Other industry experts speaking at the conference spoke about the need for investment advisor CCO’s to be “qualified” and be treated as if the individual is a principal in the firm, even if this person does not retain any firm ownership.  They recommended that CCO’s be involved in every facet of the firm’s day to day activities and that their should be good communications between the CCO and the firm’s management in regards to the on-going compliance management program.

DOL Service Provider Fee Disclosures

Tuesday, March 13th, 2012

On February 2, 2012, the DOL released its final rule on service provider fee disclosures.  These disclosures are required pursuant to Section 408(b)(2) of ERISA, which generally sets forth a statutory exemption to the prohibited transaction rules for reasonable and necessary service provider arrangements. The final rule requires covered service providers to disclose information about their compensation and potential conflicts of interest.
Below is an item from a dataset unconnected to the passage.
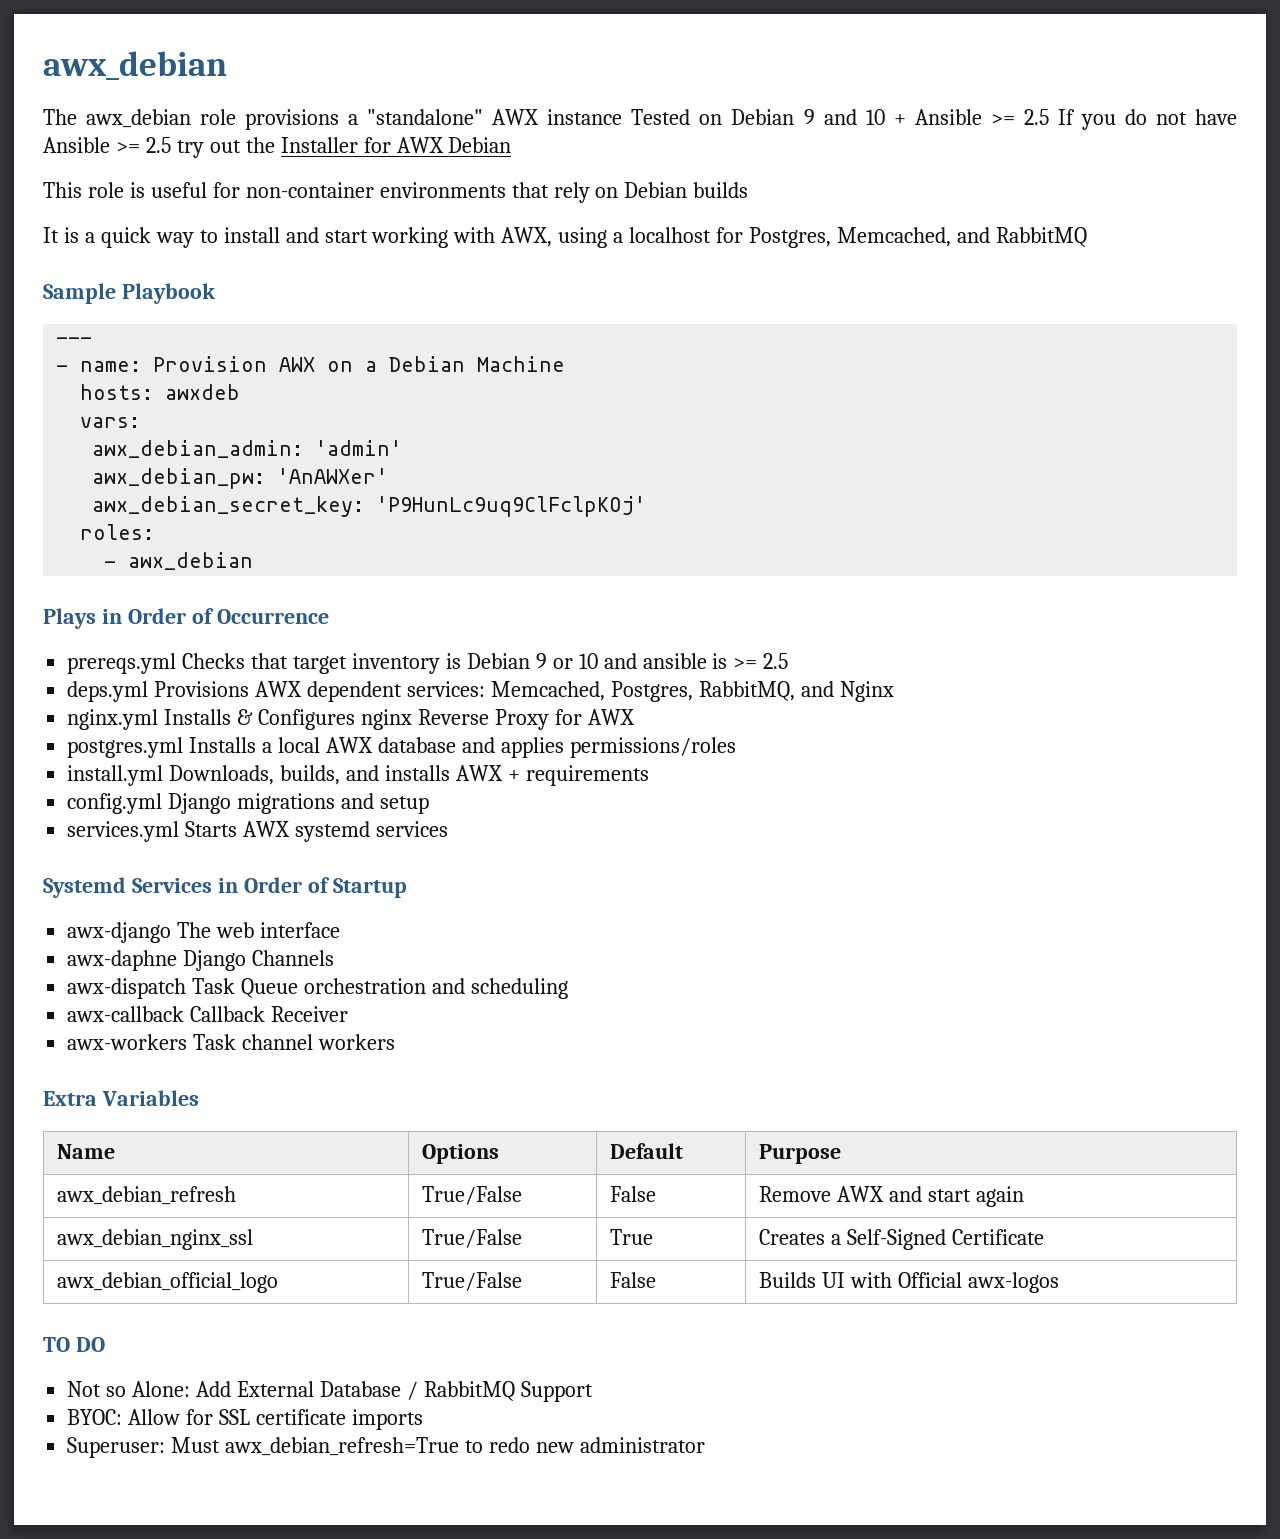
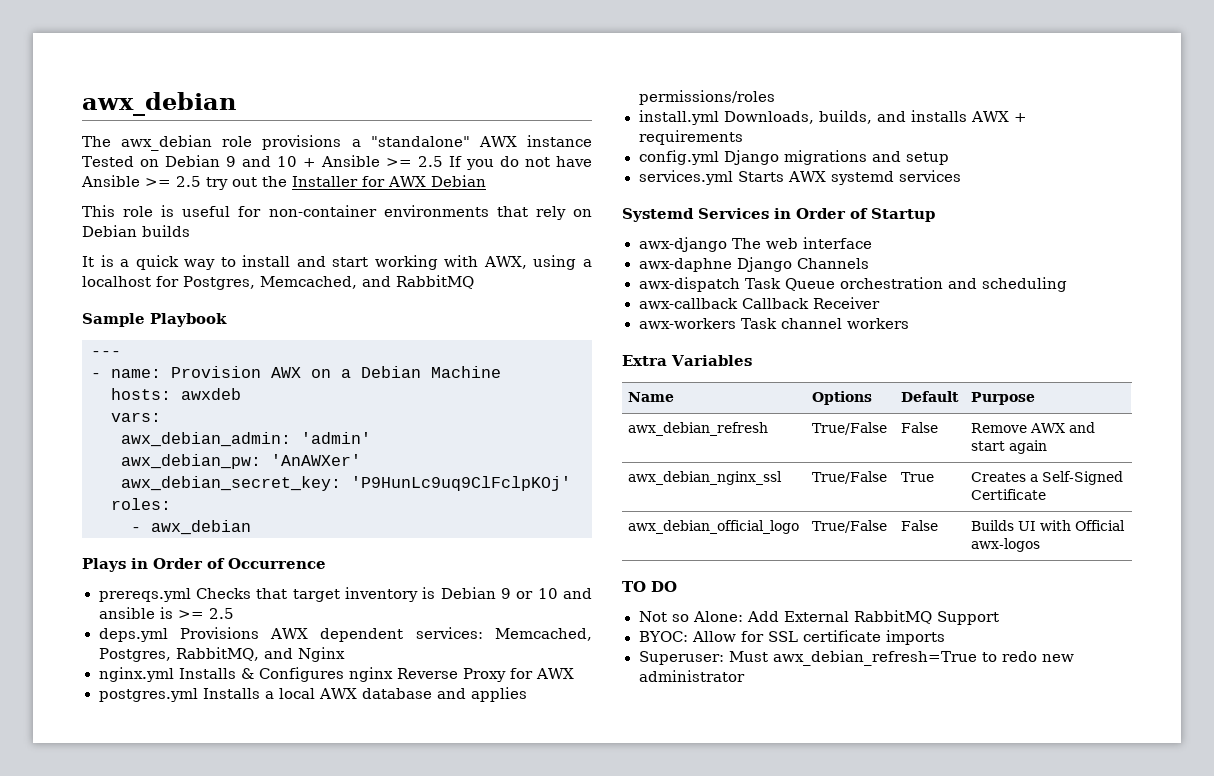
[319,1381,418,1400] Database / -> (849, 616) none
The deadline to comply is July 1, 2012.

The final rule requires “covered service providers” to (1) provide “responsible plan fiduciaries” with information they need to assess the reasonableness of total compensation, both direct and indirect, received by the provider, its affiliates, and/or subcontractors; (2) identify potential conflicts of interest; and (3) satisfy reporting and disclosure requirements under Title I of ERISA.

The final rule applies to ERISA-covered defined benefit and defined contribution pension plans.  Furthermore, the final rule covers providers who expect at least $1,000 in compensation to be received for services to a covered plan. It applies to, among others, fiduciary service providers to a covered plan or to a “plan asset” vehicle in which such plan invests and investment advisers registered under federal or state laws.

Finally, the final rule does not set forth a specific format for the required disclosures. However, it does include an appendix with a sample Guide to Services and Compensation.

SEC Grants Additional Registration Relief to Certain Special Purpose Vehicles Created by Registered Advisers

Tuesday, March 13th, 2012

On January 18, 2012, the staff of the SEC’s Division of Investment Management issued a no-action letter to the American Bar Association’s Committee on Hedge Funds providing additional guidance and expanded relief from registration for certain special purpose vehicles (“SPVs”) created by a registered investment adviser.

The SEC staff confirmed existing conditional relief from registration as an investment adviser for certain SPVs despite recent amendments to the Advisers Act, pursuant to Dodd-Frank.  In addition, the scope of the relief from registration was expanded to apply to multiple SPVs created by a registered adviser (including those not acting as a private fund’s general partner or managing member), as well as SPVs with independent directors.  Significantly, the SEC staff indicated that it would be permissible if only one adviser of a group of related advisers registers, provided that certain conditions are met.